Exercise = Copy each line of the data below with the word "sans".

►

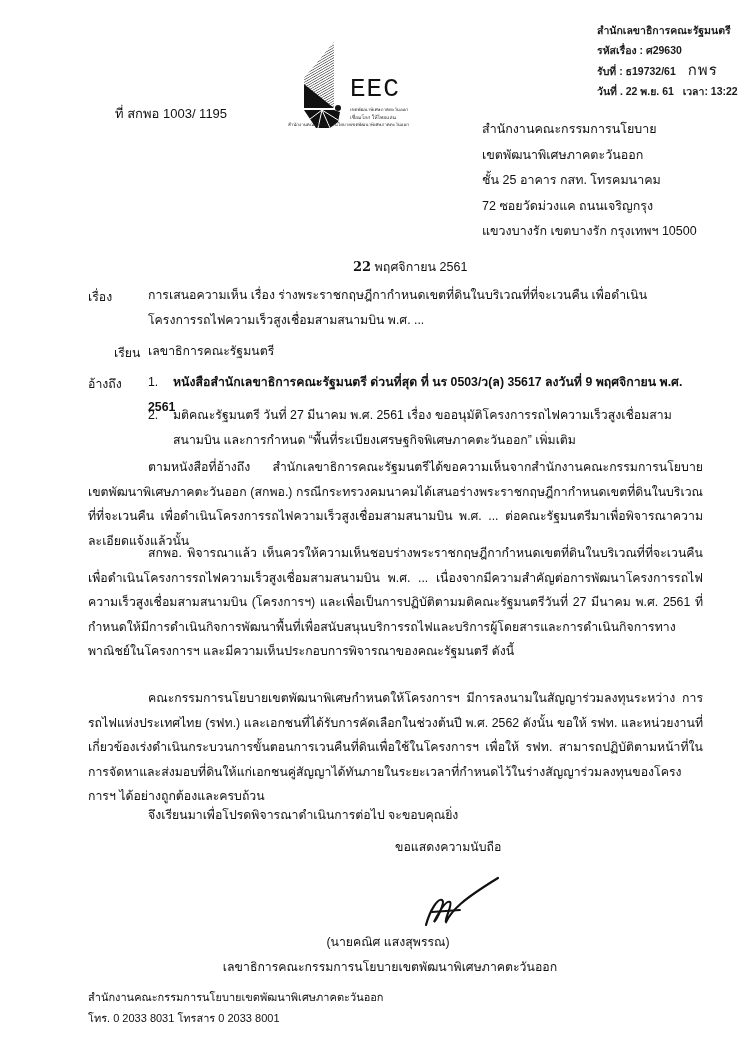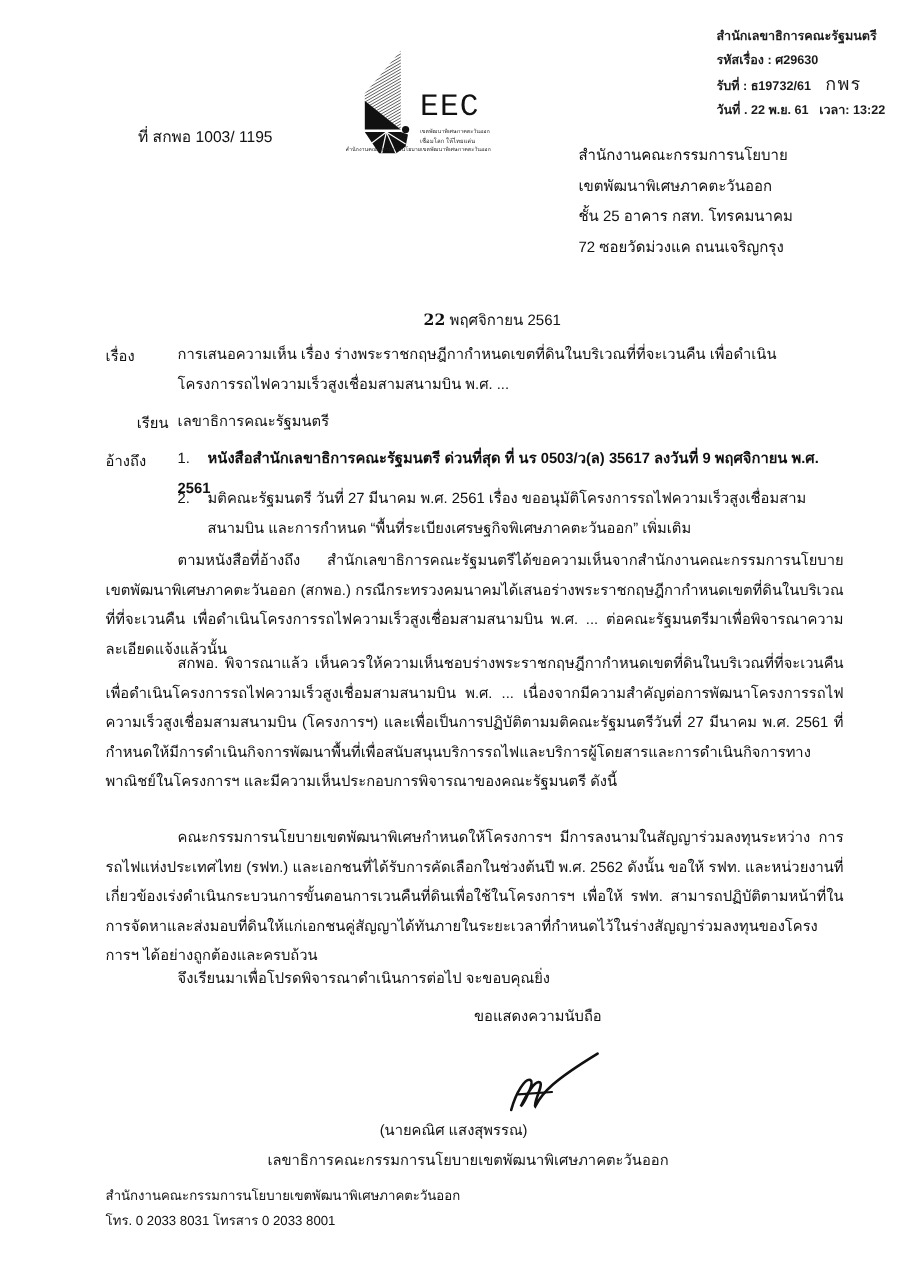--- a/index.html
+++ b/index.html
@@ -129,21 +129,21 @@
       position: absolute;
       left: 395px;
     }
 
     .signature {
       left: 420px; top: 870px;
       width: 80px; height: 60px;
     }
 
     .signer-name {
-      left: 0; width: 606px; top: 932px;
+      left: 10px; width: 606px; top: 932px;
       text-align: center;
       padding-left: 150px;
       box-sizing: border-box;
     }
     .signer-title {
       left: 0; width: 630px; top: 957px;
       text-align: center;
       padding-left: 150px;
       box-sizing: border-box;
     }
@@ -194,20 +194,21 @@
   <div class="logo-sub" style="left:62px;top:68px;">เขตพัฒนาพิเศษภาคตะวันออก</div>
   <div class="logo-sub" style="left:62px;top:75px;font-size:5px;">เชื่อมโลก ให้ไทยแล่น</div>
   <div class="logo-sub" style="left:0px;top:83px;">สำนักงานคณะกรรมการนโยบายเขตพัฒนาพิเศษภาคตะวันออก</div>
 </div>
 
 <div class="abs address">
   <div>สำนักงานคณะกรรมการนโยบาย</div>
   <div>เขตพัฒนาพิเศษภาคตะวันออก</div>
   <div>ชั้น 25 อาคาร กสท. โทรคมนาคม</div>
   <div>72 ซอยวัดม่วงแค ถนนเจริญกรุง</div>
+  <div>แขวงบางรัก เขตบางรัก กรุงเทพฯ 10500</div>
 </div>
 
 <div class="abs date">
   <span class="day">22</span>
   <span>พฤศจิกายน 2561</span>
 </div>
 
 <div class="body-text">
   <div class="field-label" style="top:287px;">เรื่อง</div>
   <div class="field-value" style="top:283px;">การเสนอความเห็น เรื่อง ร่างพระราชกฤษฎีกากำหนดเขตที่ดินในบริเวณที่ที่จะเวนคืน เพื่อดำเนิน</div>

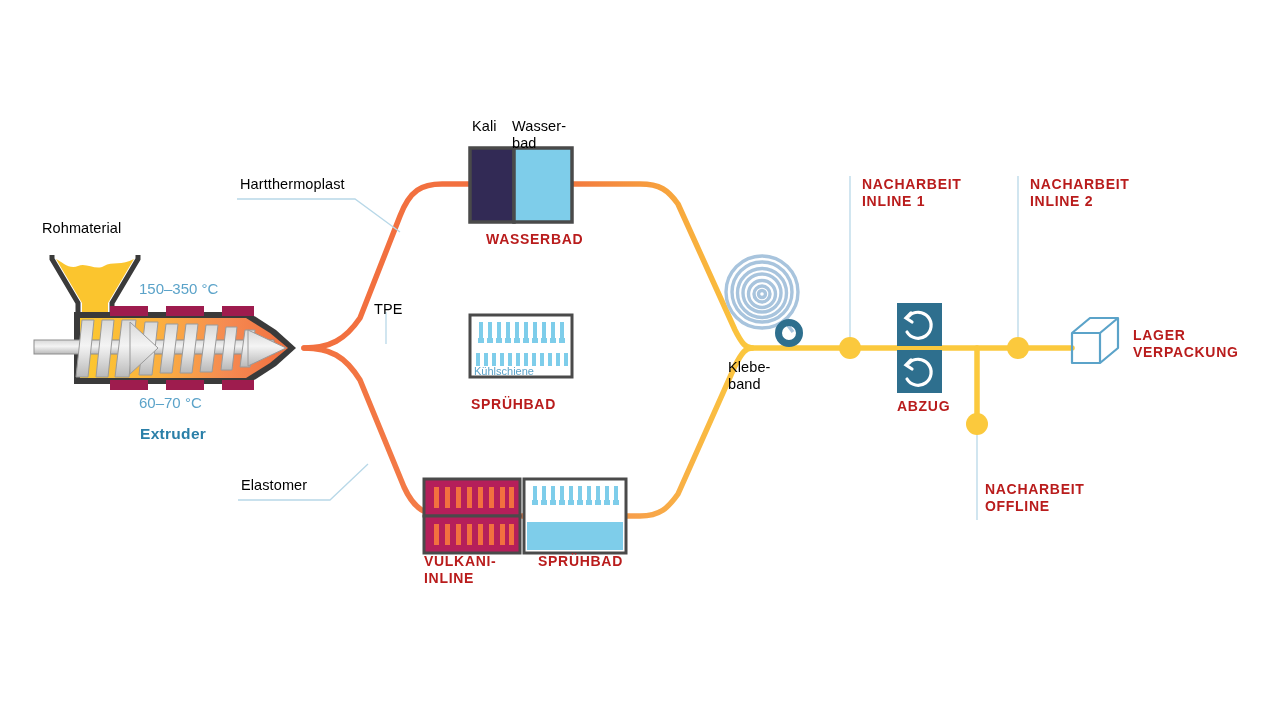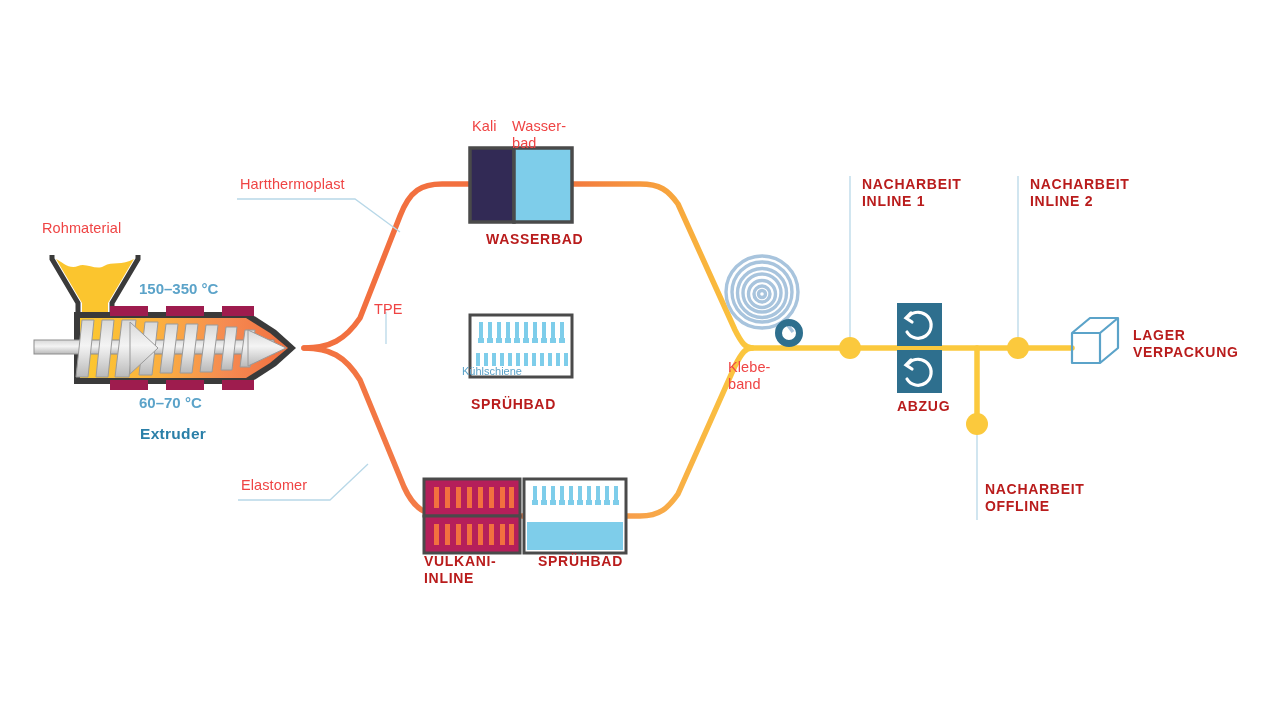--- a/index.html
+++ b/index.html
@@ -29,38 +29,38 @@
   .lbl {
     position: absolute;
     color: #4a9cc4;
     font-family: "Liberation Sans", sans-serif;
     white-space: pre;
     line-height: 1.18;
   }
   .lbl-thin {
     font-size: 14.5px;
     font-weight: 400;
-    color: #ef4444;
+    color: #000000;
     letter-spacing: 0.1px;
   }
   .lbl-bold {
     font-size: 14px;
     font-weight: 700;
     color: #b91c1c;
     letter-spacing: 0.7px;
   }
   .lbl-extruder {
     font-size: 15.5px;
     font-weight: 700;
     color: #2a7fa8;
     letter-spacing: 0.3px;
   }
   .lbl-temp {
     font-size: 15px;
-    font-weight: 700;
+    font-weight: 400;
     color: #5ba3c9;
   }
   .lbl-kuehl {
     font-size: 11px;
     font-weight: 400;
     color: #5ba3c9;
   }
   .center { text-align: left; }
 </style>
 </head>
@@ -308,21 +308,21 @@
 
   <div class="lbl lbl-thin" style="left:241px; top:477px;">Elastomer</div>
 
   <div class="lbl lbl-thin" style="left:472px; top:118px;">Kali</div>
 
   <div class="lbl lbl-thin center" style="left:512px; top:118px; width:62px;">Wasser-
 bad</div>
 
   <div class="lbl lbl-bold" style="left:471px; top:231px;margin-left:15px;">WASSERBAD</div>
 
-  <div class="lbl lbl-kuehl" style="left:462px; top:365px;">Kühlschiene</div>
+  <div class="lbl lbl-kuehl" style="left:474px; top:365px;">Kühlschiene</div>
 
   <div class="lbl lbl-bold" style="left:471px; top:396px;">SPRÜHBAD</div>
 
   <div class="lbl lbl-bold" style="left:424px; top:553px;">VULKANI-
 INLINE</div>
 
   <div class="lbl lbl-bold" style="left:538px; top:553px;">SPRÜHBAD</div>
 
   <div class="lbl lbl-thin center" style="left:728px; top:359px; width:74px;">Klebe-
 band</div>

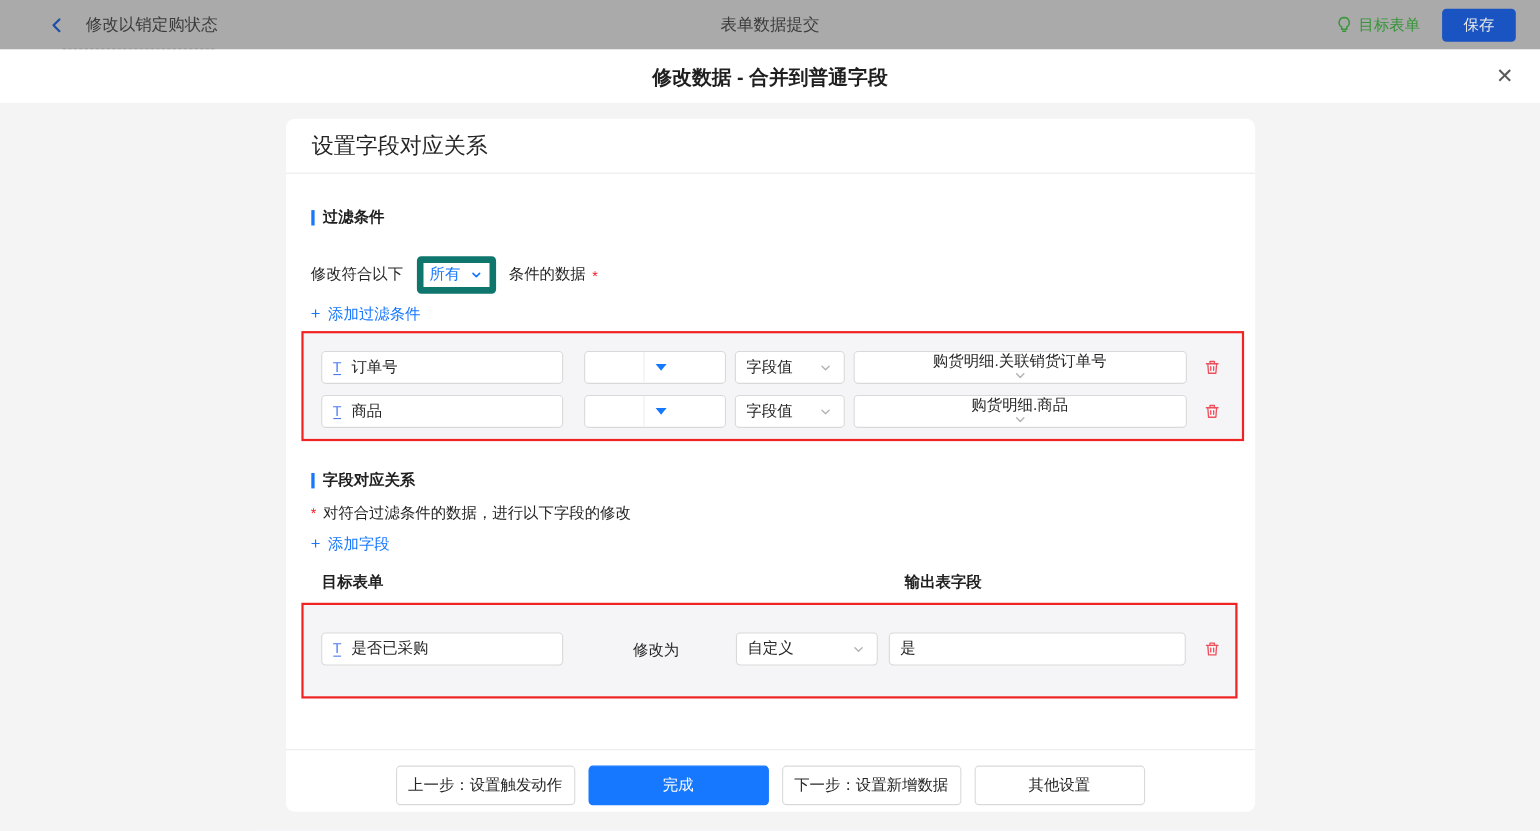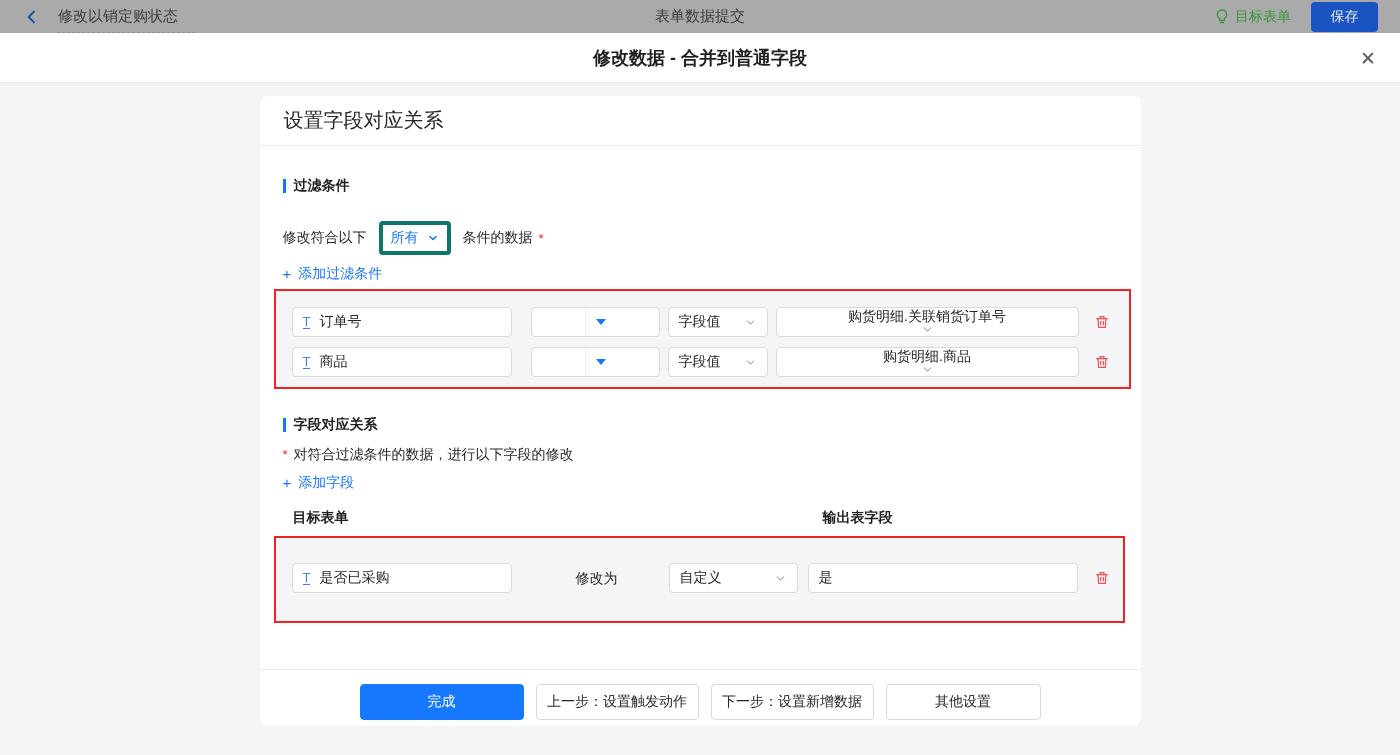--- a/index.html
+++ b/index.html
@@ -1,20 +1,20 @@
 <!DOCTYPE html>
 <html><head>
 <meta charset="utf-8">
 <style>
   * { margin:0; padding:0; box-sizing:border-box; }
   html,body { width:1400px; height:755px; overflow:hidden;
     font-family:"Liberation Sans","DejaVu Sans",sans-serif; font-size:14px; color:#262626; background:#f4f4f5; }
 
   
-  .topbar { position:relative; height:33px; background:#aaaaaa; display:flex; align-items:center; }
+  .topbar { position:relative; height:45px; background:#aaaaaa; display:flex; align-items:center;padding-left:20px; }
   .topbar-left { display:flex; align-items:center; margin-left:22px; }
   .back-btn { width:20px; height:20px; display:flex; align-items:center; justify-content:center; cursor:pointer; }
   .tb-title { margin-left:12px; font-size:15px; color:#3c3c3c; padding:0 4px; }
   .tb-underline { position:absolute; left:57px; bottom:0; width:138px; border-bottom:1px dashed #8f8f8f; }
   .topbar-center { position:absolute; left:0; right:0; text-align:center; font-size:15px; color:#3c3c3c; pointer-events:none; }
   .topbar-right { position:absolute; right:22px; display:flex; align-items:center; gap:20px; }
   .guide { display:flex; align-items:center; gap:5px; color:#37953a; font-size:14px; cursor:pointer; }
   .save-btn { width:67px; height:30px; background:#1a54c2; color:#e8e8e8; border:none; border-radius:4px; font-size:14px; cursor:pointer; }
 
   
@@ -28,21 +28,21 @@
   .card { width:881px; height:630px; margin:0 auto; position:relative; top:13px; background:#fff; border-radius:8px; }
   .card-header { height:50px; display:flex; align-items:center; padding-left:24px; font-size:20px; color:#262626;
     border-bottom:1px solid #ececec; }
   .card-body { padding:0 14px; }
 
   .sec-title { margin:32px 0 0 9px; height:16px; display:flex; align-items:center; font-weight:bold; font-size:14px; color:#1f1f1f; }
   .sec-title .bar { display:inline-block; width:3px; height:14px; background:#1677ff; margin-right:8px; }
   .sec-title.m { margin-top:28px; }
 
   .cond-line { margin:27px 0 0 9px; height:34px; display:flex; align-items:center; color:#262626; }
-  .match-select { margin:0 12px; width:72px; height:34px; border:4px solid #0f766e; border-radius:4px; background:#fff;
+  .match-select { margin:0 12px; width:72px; height:34px; border:6px solid #0f766e; border-radius:4px; background:#fff;
     display:flex; align-items:center; justify-content:center; gap:8px; color:#1677ff; cursor:pointer; }
   .req { color:#f5222d; margin-left:6px; font-size:13px; }
 
   .add-link { margin:11px 0 0 9px; height:15px; line-height:15px; color:#1677ff; cursor:pointer; display:flex; align-items:center; gap:7px; font-size:14px; }
   .add-link.a2 { margin-top:13px; }
   .add-link .plus { font-size:15px; }
 
   .red-box { position:relative; border:2px solid #f02222; background:#f5f5f7; }
   .box1 { margin-top:8px; height:100px; width:857px; }
   .box2 { margin-top:13px; height:87px; width:851px; }
@@ -247,19 +247,19 @@
                 <path d="M9 7V4h6v3"></path>
                 <path d="M6 7l1 13h10l1-13"></path>
                 <path d="M10 11v5M14 11v5"></path>
               </svg>
           </span>
         </div>
       </div>
     </div>
 
     <div class="card-footer">
+      <button class="btn w1">上一步：设置触发动作</button>
       <button class="btn primary w2">完成</button>
-      <button class="btn w1">上一步：设置触发动作</button>
       <button class="btn w3">下一步：设置新增数据</button>
       <button class="btn w4">其他设置</button>
     </div>
   </div>
 </div>
 
 </body></html>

◄

Output below =
     font-family: "Liberation Sans", sans-serif;
     font-family:"Liberation Sans","DejaVu Sans",sans-serif; font-size:14px; color:#262626; background:#f4f4f5; }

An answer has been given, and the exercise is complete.